他不知道穆卓阳究竟是从什么时候开始喜欢他的, 也不知道这份感情目前到了什么样的程度——不过季榆觉得, 即便他弄清楚了这些东西,也依旧没有什么太大的意义。
要知道,在原本的剧情当中,哪怕是在明确了自己的心意之后,这个家伙也依旧对邹城下过几次死手。
季榆甚至觉得,故事的最后会是那样的结局,单纯只是因为穆卓阳知道,他根本做不到在与邹城对抗的情况下, 将所有的东西都一并拿到手罢了。
对于这个人来说, 感情从来都不是权衡某些事情的参考。
缓缓地吐出一口气, 季榆从穆卓阳的怀里挣了出来。
或许是想说的话都说完了的缘故, 这一次对方并没有制止他的动作,只是顺从地松开了手,任由季榆转过身, 朝远离自己的方向走去。
“你就这么走了……?”直到走出不短的一段距离,某个热爱围观的家伙,才忍不住跑出来冒了个头,“不用再说点什么吗?”
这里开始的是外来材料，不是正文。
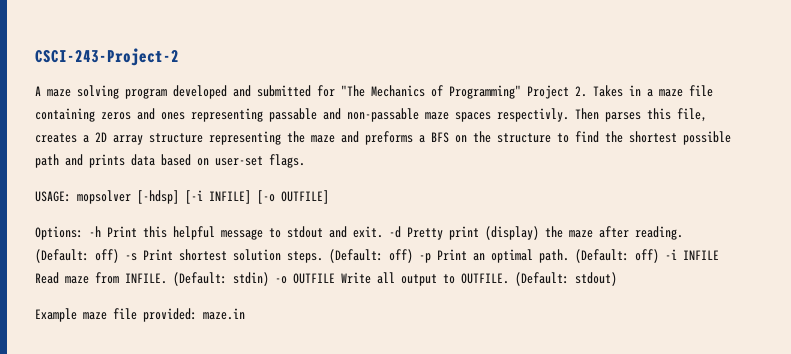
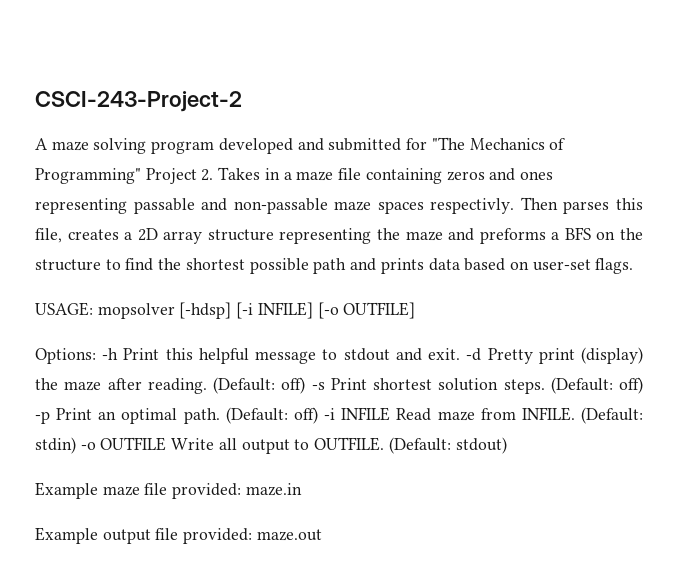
(245, 314) none -> [35,527,322,544] // Example output file provided: maze.out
而且穆卓阳那个家伙,明明刚刚还说了那种类似告白一样的话,结果居然就这样啥也不做地,眼睁睁地卡着季榆离开?
容漆表示,他果然无法理解这些不正常的人的思维。
似是觉得容漆的问题有点好笑一样,季榆摇了摇头:“你难不成还觉得他追不上来吗?”
如果他这会儿还有着和以前同样的修为,想要避开穆卓阳的话,对方或许还得费上一些功夫才能找到人,但现在——单看穆卓阳找到自己的速度,就足够说明问题了。
季榆可不觉得,仅凭着一些能够起到一些小聪明一般的作用的道具,能够让他完美地避开穆卓阳的搜寻。
当然,季榆本来也就没有躲开对方的想法。
他本来就是为了看热闹才留下来的,要是还特意躲开这场戏剧的主角,他的行为就没有任何意义了不是?
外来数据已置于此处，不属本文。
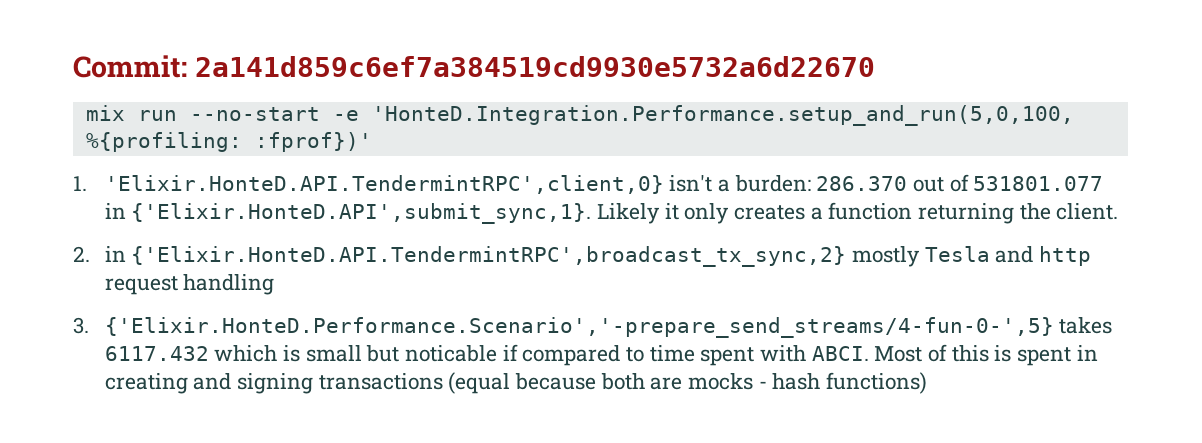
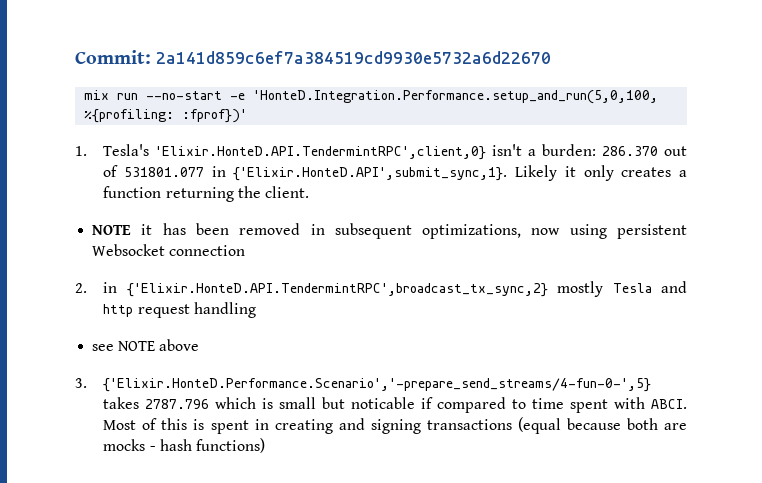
(87, 183) none -> [103,144,150,156] Tesla's
(1119, 211) none -> [92,223,688,239] [92,244,246,256] // NOTE it has been removed in subsequent optimizations, now using persistent Websocket connection
(275, 284) none -> [92,339,200,351] // see NOTE above
[104,346,209,361] 6117.432 -> [145,399,210,409] 2787.796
唇边的笑容微微加深,季榆抬起头,看了看天上被云朵遮住了大半的月亮,迈步继续往山顶走去。
“好吧,”决定不去评价季榆这把人丢在原地自己离开的装-逼行为,容漆转而说起了其他事情,“我突然觉得,就算我没把你送过来,也对最后的结果没有太大的影响了。”
这个家伙,简直就跟传染性极强的病毒一样,任何与之接触的人,都没有办法摆脱那种影响。
即便一开始的方向出现了错误,最后那些在无知无觉中被加诸的影响,也总能让结局变成与原先截然不同的模样。
——就好比某个自以为对季榆的感情完全无关紧要的魔界主君。
“我同意,”不咸不淡地回了一句,季榆脚下的步子没有丝毫减缓,“所以你做了一件画蛇添足的事情。”
尽管他并不怎么在意,但真要算起来,他这会儿其实本来可以回到自己的世界,继续自己那平淡而乏味的生活的。
“……”被季榆的话给噎了一下,容漆干咳了一声,装作什么事都没有发生,很是自然地提出了一个与刚才的话题完全无关的问题,“不过,你刚才就真的一点都不担心,穆卓阳会真的对你动手?”
就算季榆表现得再平静再成竹在胸,容漆也知道,那时候这个家伙可没有穆卓阳肯定喜欢他的把握。
到底也和这个家伙相处这么久了,就算不可能完全摸清楚对方的想法,但有些东西,容漆还是能看出来一点的。
“啊,这个啊……”听到容漆的话,季榆歪着脑袋想了想,“如果他动手的话,正好可以试一试到哪种程度,我才死得了不是?”